# Stone axe



## ROBBYBOBBY64 (Sep 21, 2021)

I made this stone axe out of that fluorescent stone from Sterling Hill Mine in N.J.  Calcite, Willimite, and Franklinite. It glows red/pink, green, and black. Tried to make it look Native American. Bunch of pictures with and without UV light. Last picture shows the rare Blue micro crystal they have at the mine. Sterling Hill mine has 90 fluorescent minerals,  more than 2 dozen found nowhere else in the world. Hope you like.
ROBBYBOBBY64.


----------



## Screwtop (Sep 21, 2021)

Nice! What tools did you use?


I made one out of railroad ballast by pecking and grinding. It took me days to complete.


----------



## ROBBYBOBBY64 (Sep 21, 2021)

Bosche Grinder for it all. Continuous rim Diamond blade first then a round flap sander to finish. I did go over it but not much with a 320 grit on a Makita disc sander. I want to make the handle now.
ROBBYBOBBY64.


----------



## ROBBYBOBBY64 (Sep 22, 2021)

Screwtop said:


> Nice! What tools did you use?
> 
> 
> I made one out of railroad ballast by pecking and grinding. It took me days to complete.

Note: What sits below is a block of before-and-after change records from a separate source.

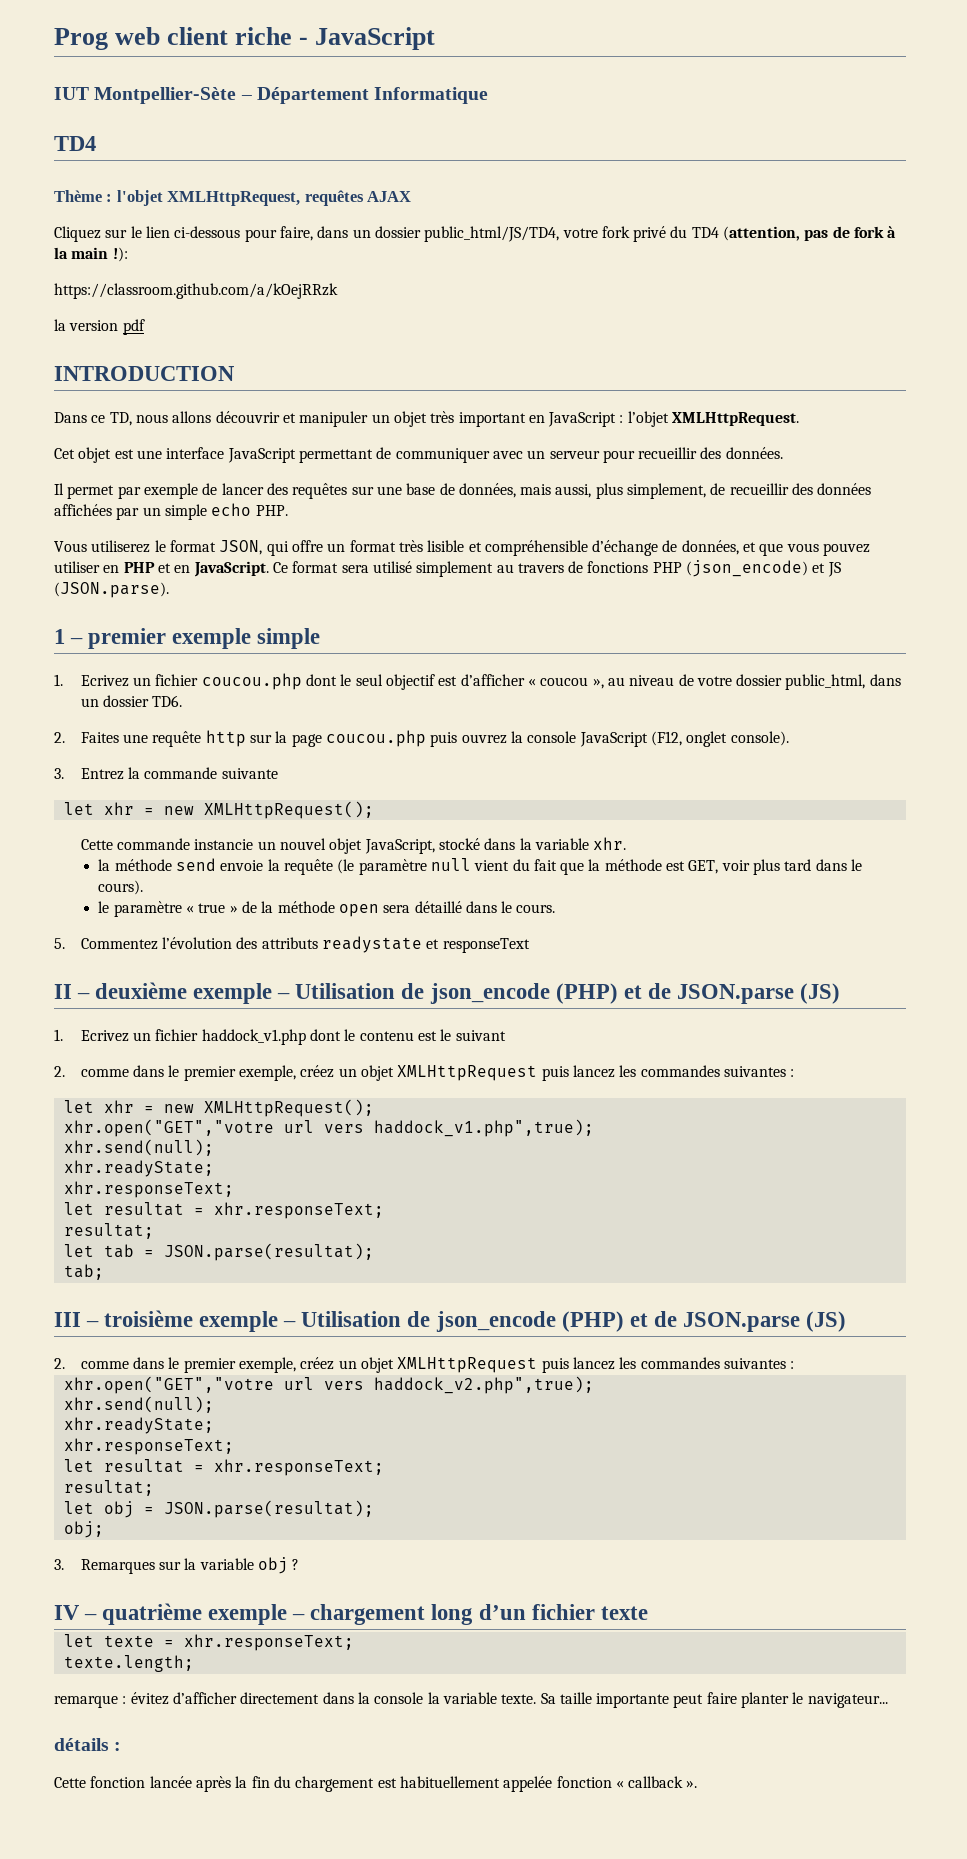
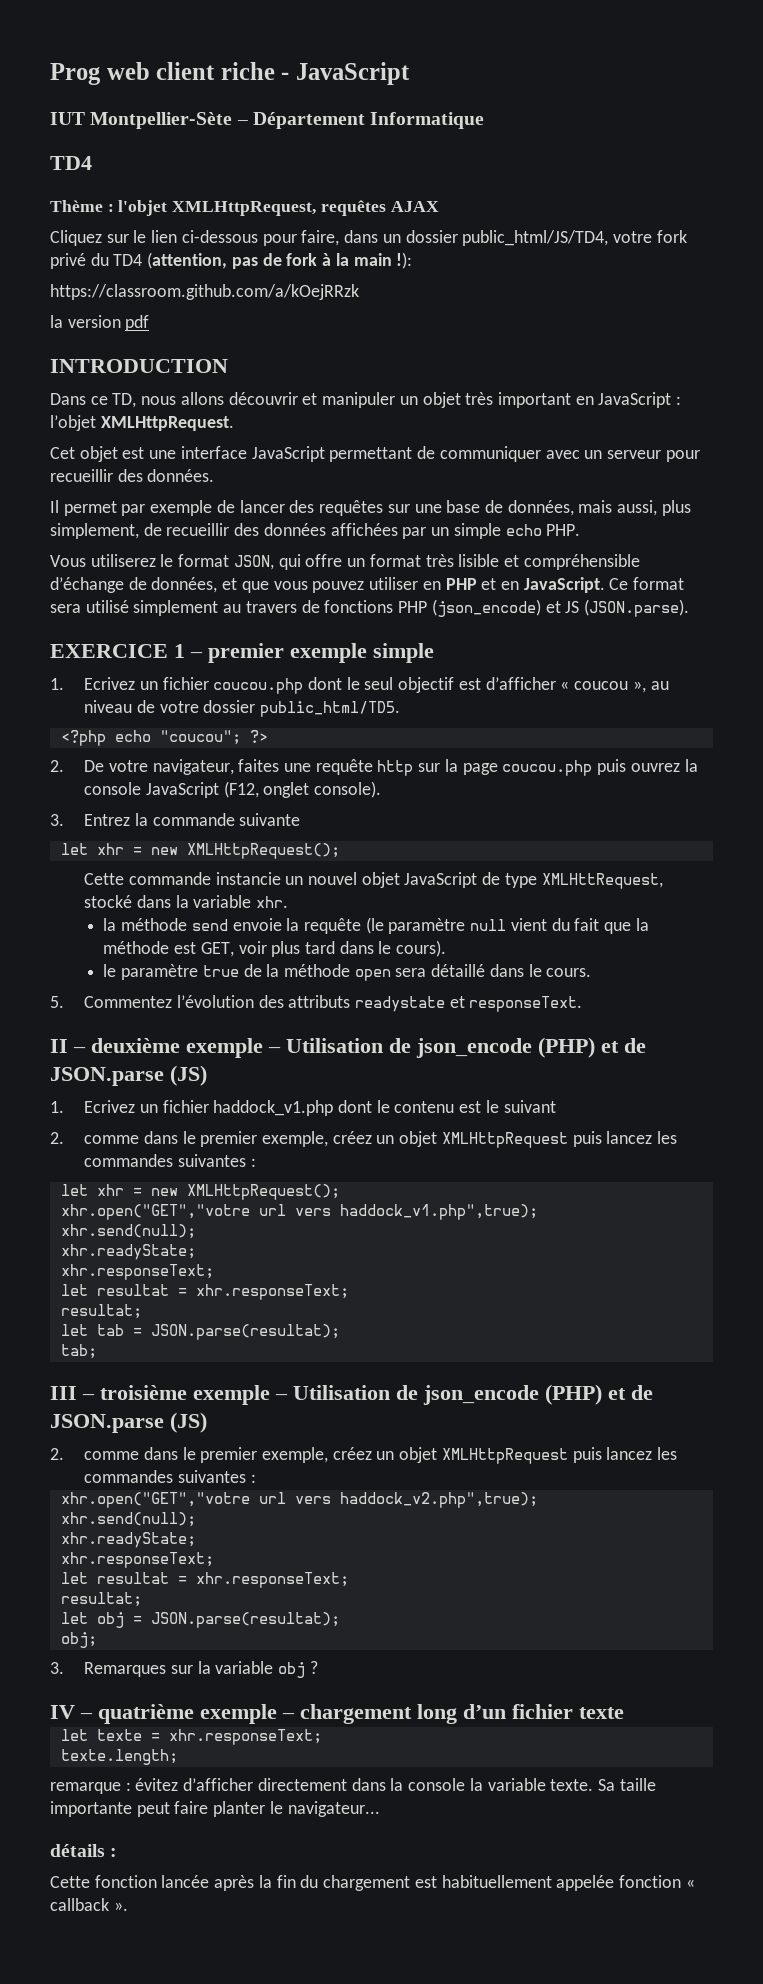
- 1 – premier exemple simple
+ EXERCICE 1 – premier exemple simple
- 1. Ecrivez un fichier coucou.php dont le seul objectif est d’afficher « coucou », au niveau de votre dossier public_html, dans un dossier TD6.
- 2. Faites une requête http sur la page coucou.php puis ouvrez la console JavaScript (F12, onglet console).
+ 1. Ecrivez un fichier coucou.php dont le seul objectif est d’afficher « coucou », au niveau de votre dossier public_html/TD5.
+ <?php echo "coucou"; ?>
+ 2. De votre navigateur, faites une requête http sur la page coucou.php puis ouvrez la console JavaScript (F12, onglet console).
- Cette commande instancie un nouvel objet JavaScript, stocké dans la variable xhr.
+ Cette commande instancie un nouvel objet JavaScript de type XMLHttRequest, stocké dans la variable xhr.
- le paramètre « true » de la méthode open sera détaillé dans le cours.
+ le paramètre true de la méthode open sera détaillé dans le cours.
- 5. Commentez l’évolution des attributs readystate et responseText
+ 5. Commentez l’évolution des attributs readystate et responseText.

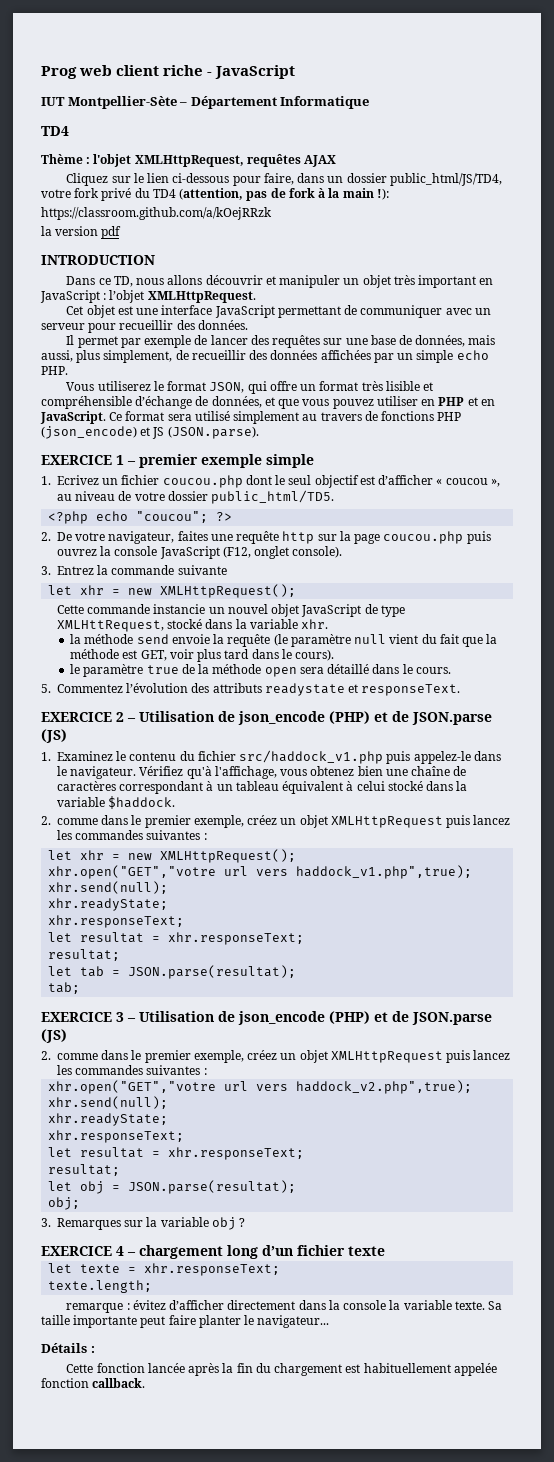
- II – deuxième exemple – Utilisation de json_encode (PHP) et de JSON.parse (JS)
+ EXERCICE 2 – Utilisation de json_encode (PHP) et de JSON.parse (JS)
- 1. Ecrivez un fichier haddock_v1.php dont le contenu est le suivant
+ 1. Examinez le contenu du fichier src/haddock_v1.php puis appelez-le dans le navigateur. Vérifiez qu'à l'affichage, vous obtenez bien une chaîne de caractères correspondant à un tableau équivalent à celui stocké dans la variable $haddock.
- III – troisième exemple – Utilisation de json_encode (PHP) et de JSON.parse (JS)
+ EXERCICE 3 – Utilisation de json_encode (PHP) et de JSON.parse (JS)
- IV – quatrième exemple – chargement long d’un fichier texte
+ EXERCICE 4 – chargement long d’un fichier texte
- détails :
+ Détails :
- Cette fonction lancée après la fin du chargement est habituellement appelée fonction « callback ».
+ Cette fonction lancée après la fin du chargement est habituellement appelée fonction callback.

Would love to see. Is it available for a pic? Thanks for the compliment. 
ROBBYBOBBY64.


----------



## Mailman1960 (Sep 22, 2021)

ROBBYBOBBY64 said:


> I made this stone axe out of that fluorescent stone from Sterling Hill Mine in N.J.  Calcite, Willimite, and Franklinite. It glows red/pink, green, and black. Tried to make it look Native American. Bunch of pictures with and without UV light. Last picture shows the rare Blue micro crystal they have at the mine. Sterling Hill mine has 90 fluorescent minerals,  more than 2 dozen found nowhere else in the world. Hope you like.
> ROBBYBOBBY64.


Sweet.


----------



## Dogo (Sep 22, 2021)

Nice!!!


----------



## Screwtop (Sep 22, 2021)

ROBBYBOBBY64 said:


> Would love to see. Is it available for a pic? Thanks for the compliment.
> ROBBYBOBBY64.






The axe is quartering to the camera, that's why it looks so small. This was after I had pecked a notch around it and got it shaped by rubbing it against another rock. Later on after the pic was taken, I polished it up with another rock, and then finally with deer hide. I'll have to take another picture of it now.


----------



## Jamdam (Sep 22, 2021)

Nice job on the reproductions! Here’s a small real one which I can’t date as was a surface find with no context.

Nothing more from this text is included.